レオンは父親がずっといなかった事も影響してか元々大人しく引っ込みがちな性格だったが、母の再婚はそれに拍車をかけた。学校にはただ行って、授業を受けて、帰るだけ。他人とは最低限にしか接触せず、友達と放課後遊んだりする事も全くなかった。そうして余った時間はほとんど勉強とアルバイトに費やした。

学校では無表情で机に座る「だけの」彼を不気味に思う者やからかう者もいたが、顔立ちがそれなりに整っていて、勉強も体育も一目置かれる程度に優秀だったためいじめには発展しなかった。だが仮にいじめにあっても、彼はほとんど気にしなかっただろう。学校に通うのは彼にとって親を心配させないための義務でしかなく、楽しさなんて最初から求めていなかったからである。

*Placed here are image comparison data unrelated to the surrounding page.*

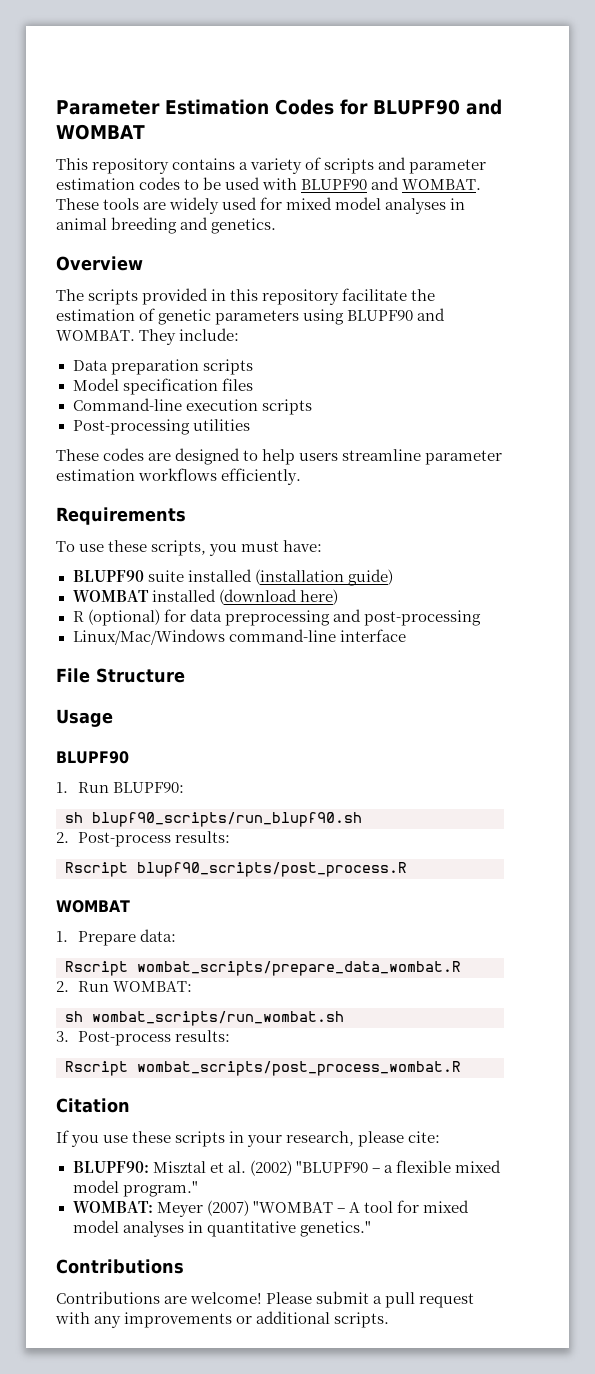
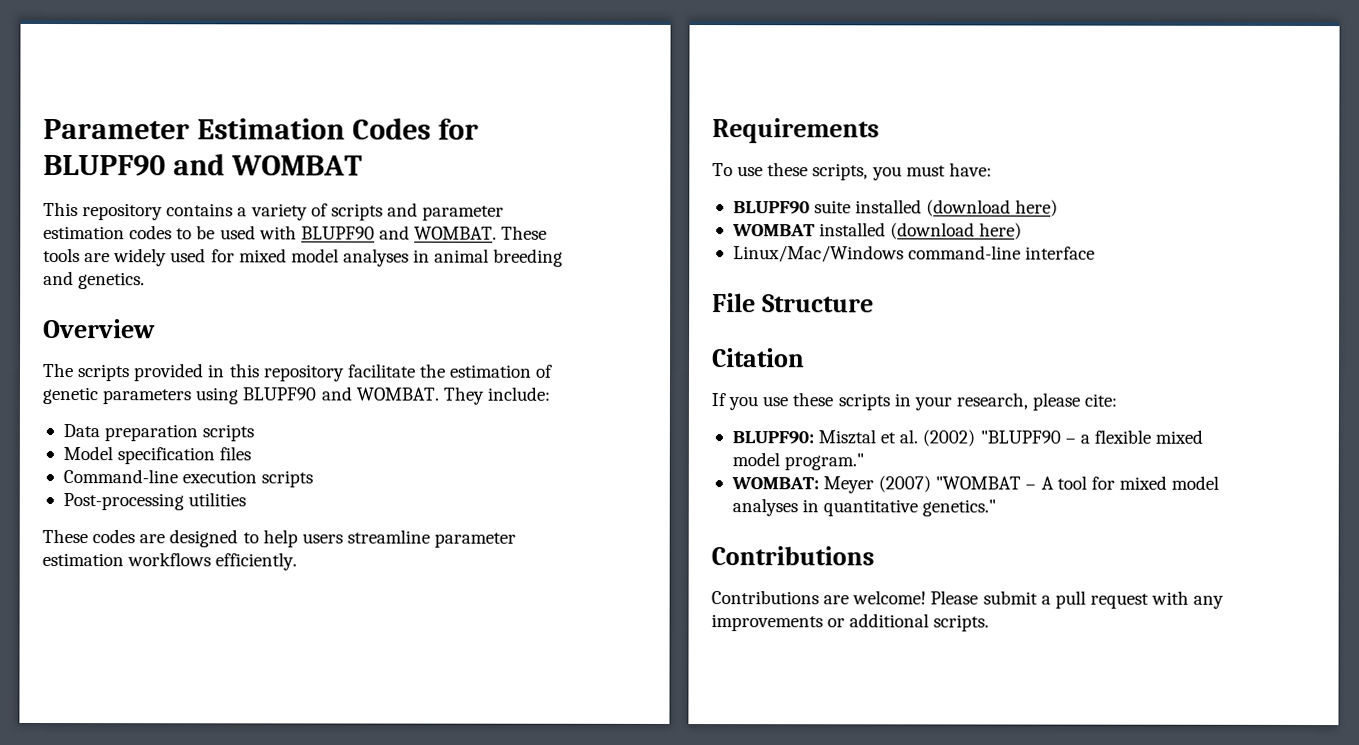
- BLUPF90 suite installed (installation guide)
+ BLUPF90 suite installed (download here)
- R (optional) for data preprocessing and post-processing
- Usage
- BLUPF90
- 1. Run BLUPF90:
- sh blupf90_scripts/run_blupf90.sh
- 2. Post-process results:
- Rscript blupf90_scripts/post_process.R
- WOMBAT
- 1. Prepare data:
- Rscript wombat_scripts/prepare_data_wombat.R
- 2. Run WOMBAT:
- sh wombat_scripts/run_wombat.sh
- 3. Post-process results:
- Rscript wombat_scripts/post_process_wombat.R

だが、そんな彼でも、少し前に新しい父親となった男が日本へ帰る事が決まったから母さんと一緒にお前も日本へ行こうと言われた時は内心動揺した。言葉の問題ではない。この男の影響でいくつかの日本語は覚えたし、今から勉強すれば、自分の頭の出来なら日本に着く頃にはかなり日本語は達者になっているだろう。

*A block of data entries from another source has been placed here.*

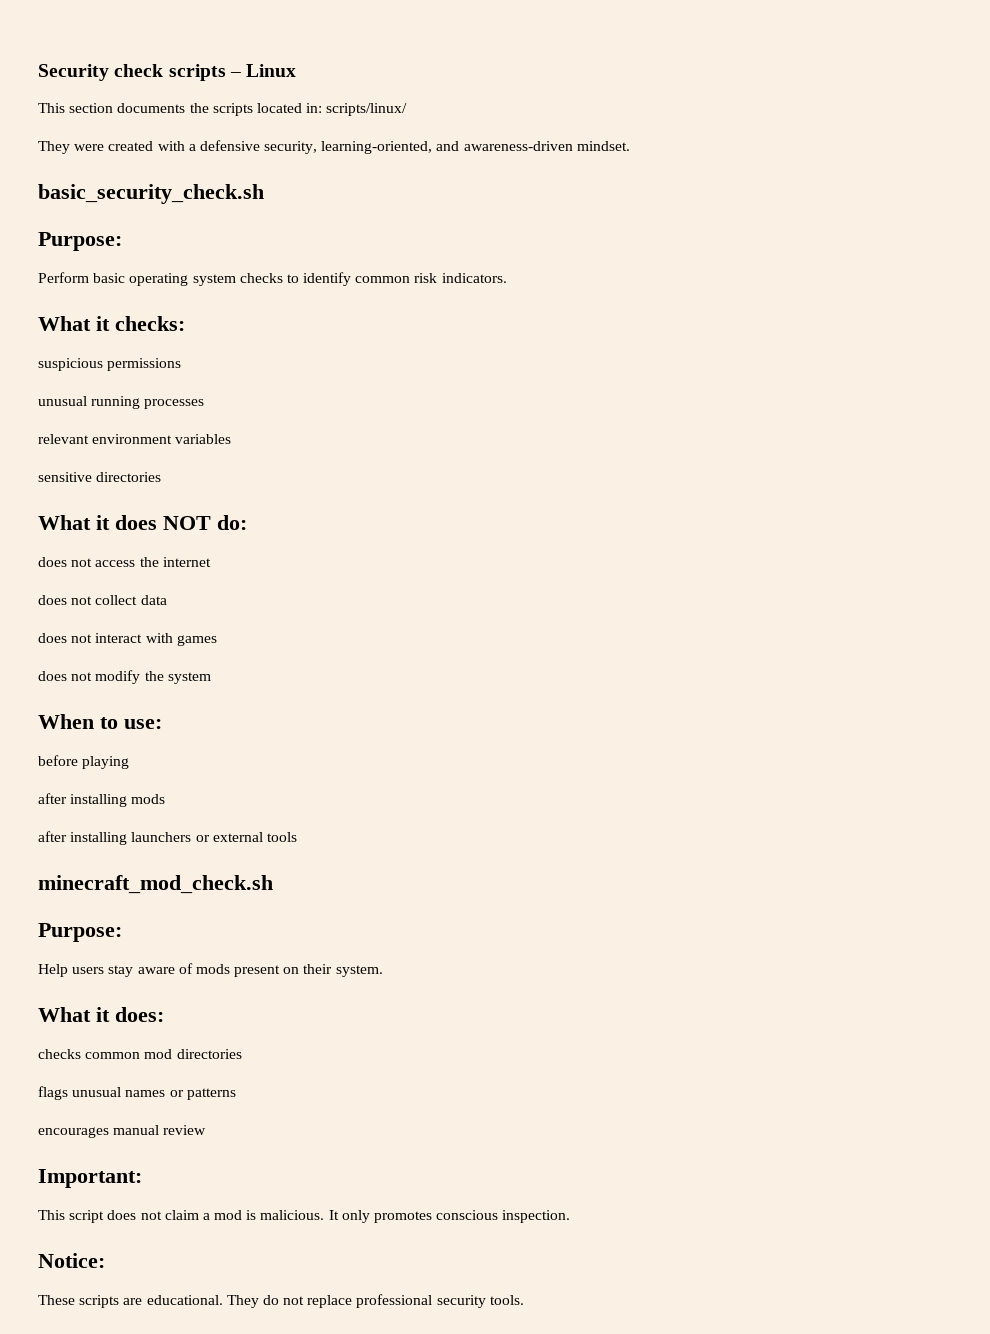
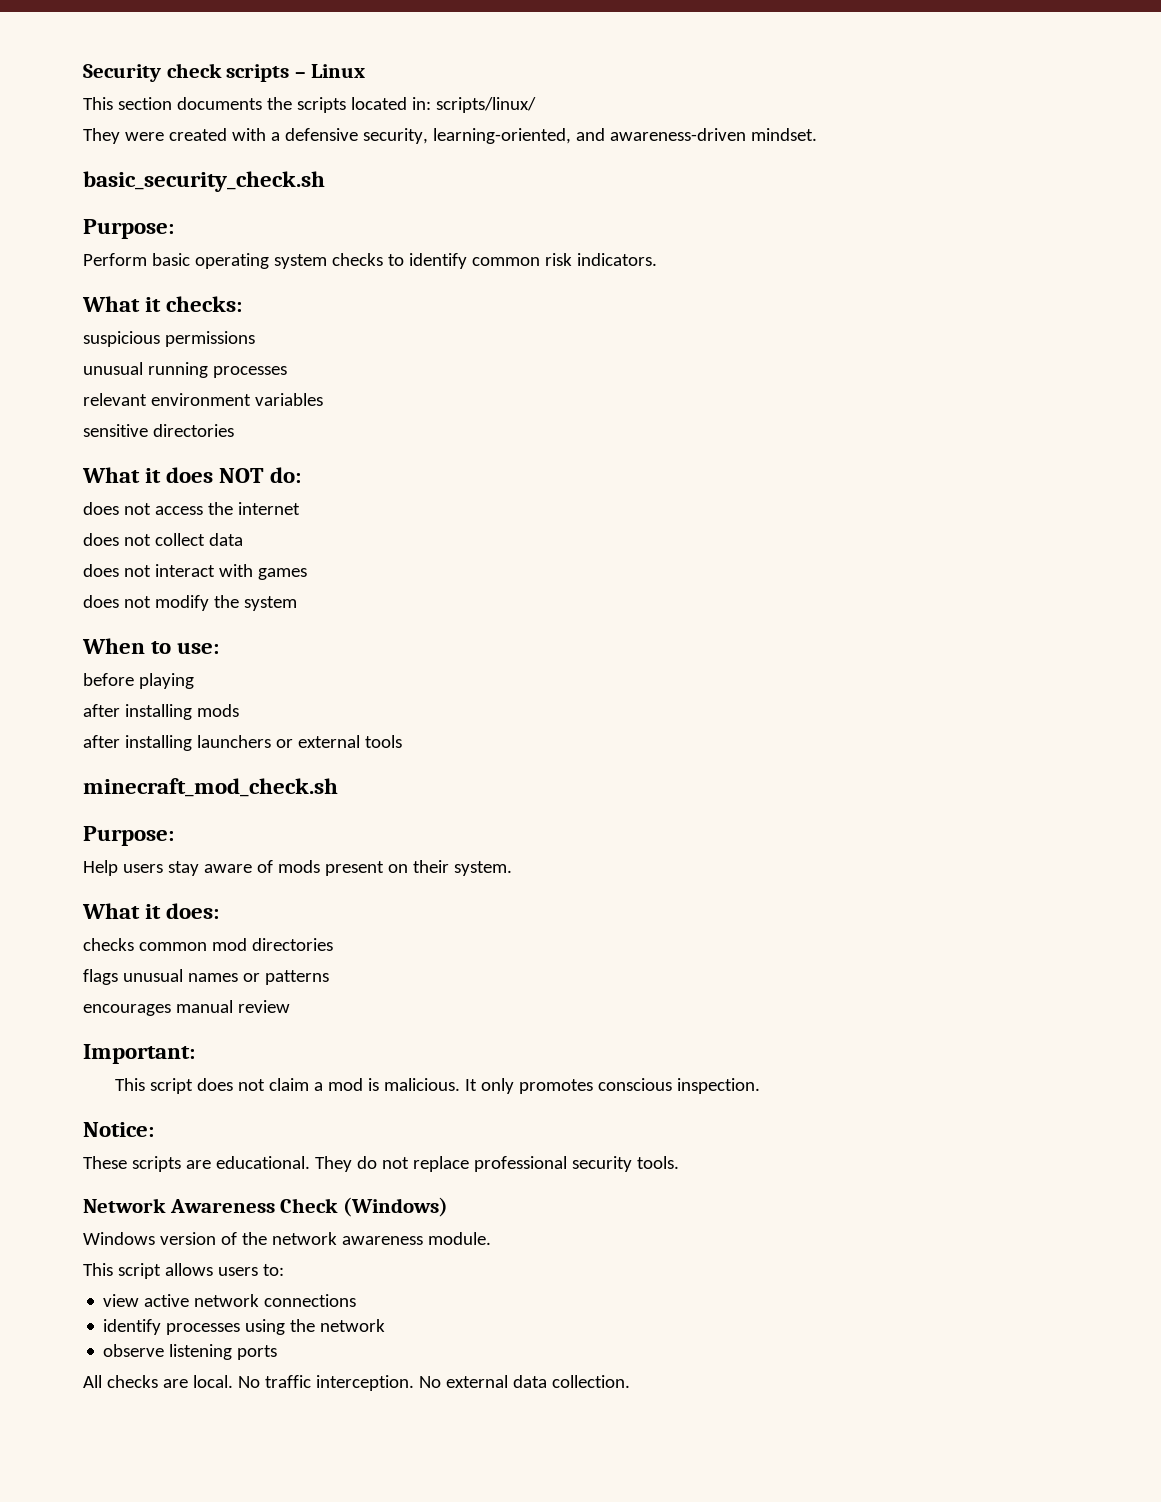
+ Network Awareness Check (Windows)
+ Windows version of the network awareness module.
+ This script allows users to:
+ view active network connections
+ identify processes using the network
+ observe listening ports
+ All checks are local. No traffic interception. No external data collection.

まず一番嫌だったのは、死んだ父とすごしたこの家、国を離れ、新しい父親の国に行くこと。それは本当の父との思い出を捨てるようなものだと彼は思った。そしてもちろん母への憤りは増すばかりだった。

次に嫌だったのはやはり、未知の世界での学校だ。今までは関わるなと言えば放っておいてくれた。それは言葉が通じるのもあるし、なにより彼の家の事情を以前から知っている近所の知り合いが多かった。それに一部にちょっかいをかけてくる者はいても、対して彼に執着したり興味を持つ者はいなかった。それが、日本人の中にかこまれた1人のイタリア人となると話が違う。最初は特に物珍しげにされるだろう。そして周りが自分に興味を持たなくなるのにはかなりの時間がかかるだろうし、今度こそイジメにも合うかもしれない。彼は他人に興味こそなかったが、積極的にイジメられたり嫌われたりしたい訳ではない。ただ遠巻きに放って置かれたいだけなのだ。